O ataque ao gênero compõe a recusa mais ampla a políticas pautadas por valores igualitários e pelo respeito à diversidade. Ao mesmo tempo, é importante na recusa da política como alternativa, de um imaginário coletivo e democrático para a superação das inseguranças. O slogan “Con mis hijos no te metas”, já mencionado, corresponde nesse sentido à moralização de um imperativo prático: que as famílias deem conta de si, já que não virá da política e da responsabilidade coletiva a resposta para suas dificuldades. Mas corresponde também ao adensamento da família como realidade que resta, na medida em que o público se torna mais denso, e os laços sociais, mais atravessados pela desconfiança.
O esgarçamento do público mostra que duas das agendas fortes na eleição e no governo de Bolsonaro, a neoliberal e a moral, se encontram na aposta na família como unidade sobre a qual recaem as responsabilidades de que o Estado se esquiva e os controles a que se propõem. O espaço público aparece na forma da ameaça. Se não é capturado pelo privado, isto é, monetarizado e transformado em capital, é assunto de polícia. E isso nos conecta a uma terceira agenda, a da militarização. No processo atual de erosão da democracia, ela tem papel fundamental e se faz “de dentro”, tornando desnecessário “o golpe”, enquanto um cotidiano político de rupturas é normalizado. O direito à oposição política, por exemplo, está em risco na mesma medida em que o Estado de polícia se expande. Mas a militarização vai além disso. Das escolas à abordagem da política ambiental, do descaso com a vida da população indígena à resposta trágica à Covid-19, trata-se da instauração, política por política, declaração por declaração, de uma ordem que é, a cada dia, menos democrática. Não teria como desenvolver aqui a relação entre a militarização e a afirmação de uma masculinidade para a reafirmação dos valores patriarcais e heteronormativos, diante de décadas de avanços significativos produzidos pelos movimentos feministas e LGBTQ. Não é à toa que, nesse contexto, esses mesmos movimentos passam a fazer parte do rol de inimigos a serem combatidos.

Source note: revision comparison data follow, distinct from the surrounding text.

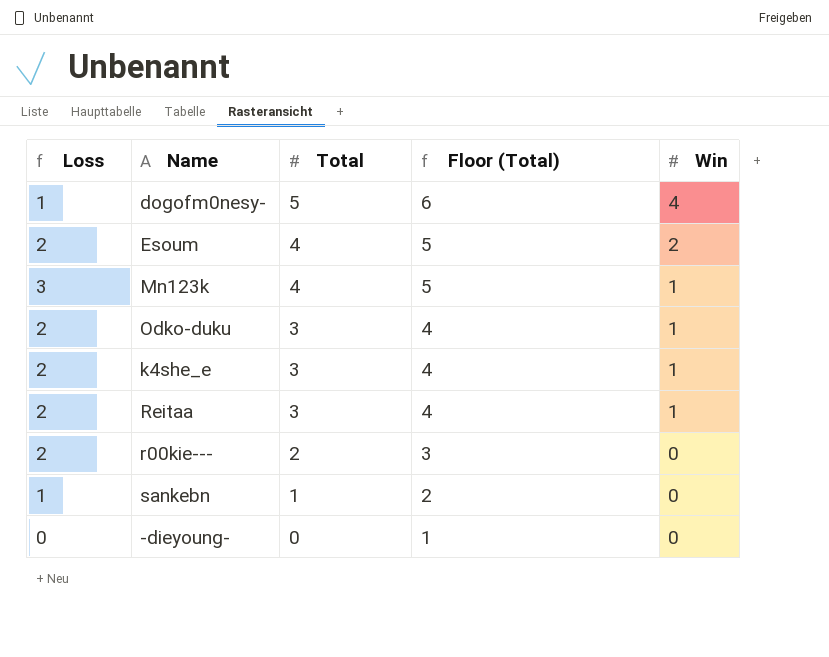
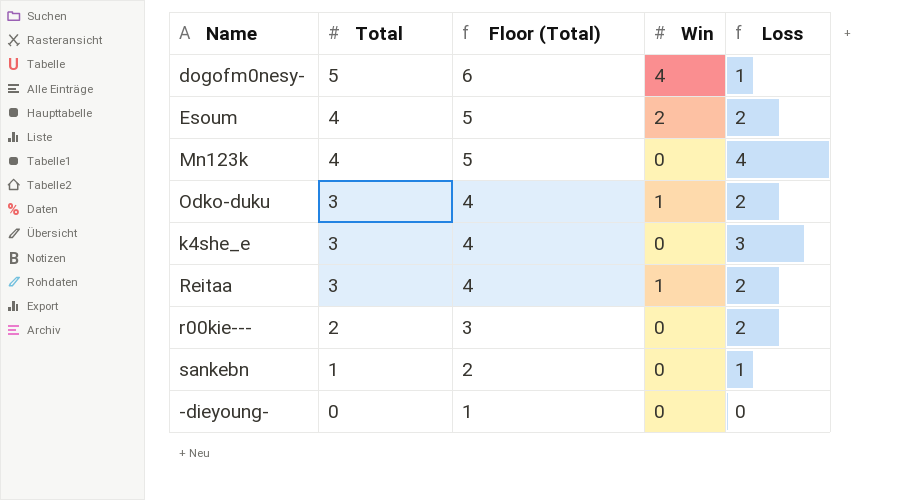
column Loss | position: 1 -> 5
Mn123k | Win: 1 -> 0
Mn123k | Loss: 3 -> 4
k4she_e | Win: 1 -> 0
k4she_e | Loss: 2 -> 3

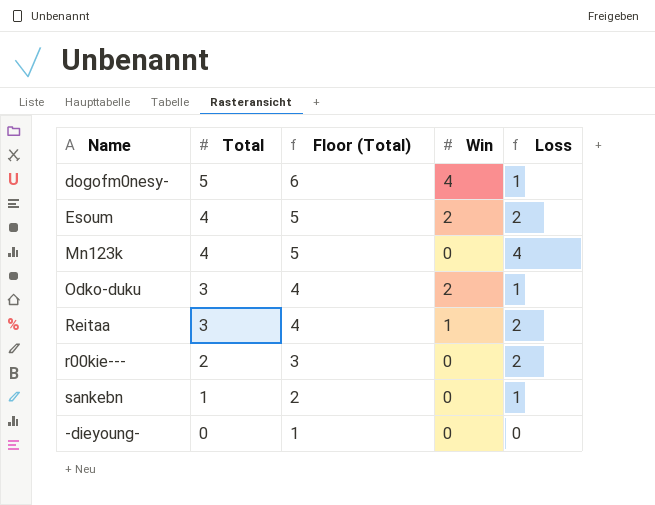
row k4she_e: 3 | 4 | 0 | 3 -> none
Odko-duku | Win: 1 -> 2
Odko-duku | Loss: 2 -> 1

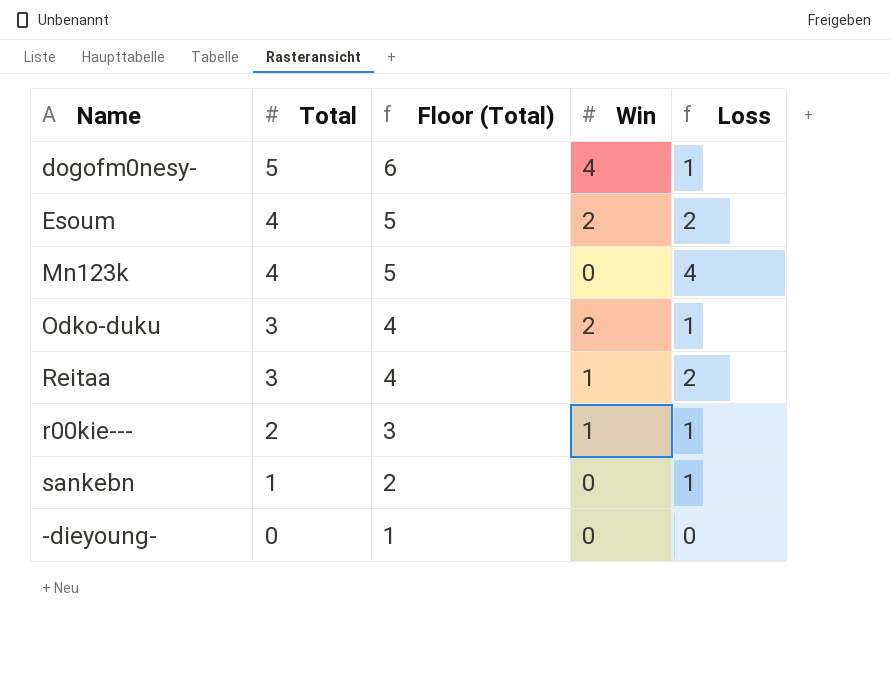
r00kie--- | Win: 0 -> 1
r00kie--- | Loss: 2 -> 1

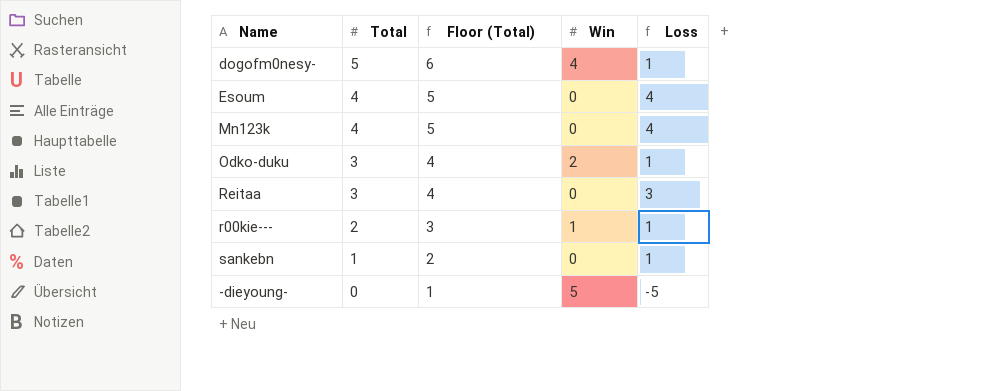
Esoum | Win: 2 -> 0
Esoum | Loss: 2 -> 4
Reitaa | Win: 1 -> 0
Reitaa | Loss: 2 -> 3
-dieyoung- | Win: 0 -> 5
-dieyoung- | Loss: 0 -> -5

O ataque ao gênero dispara e justifica a censura e a violência contra grupos identificados como desviantes. É estratégico para naturalizar desigualdades e responsabilizar as famílias e, nelas, as mulheres, enquanto se produzem sociedades da precariedade, marcadas pela vulnerabilização de amplos setores da população e pela repressão da contestação. Como esse ataque incide nos valores que circulam cotidianamente em uma sociedade, colabora também para a produção de preferências não democráticas, dando densidade social ao autoritarismo.
Flávia Biroli é professora do Instituto de Ciência Política da Universidade de Brasília.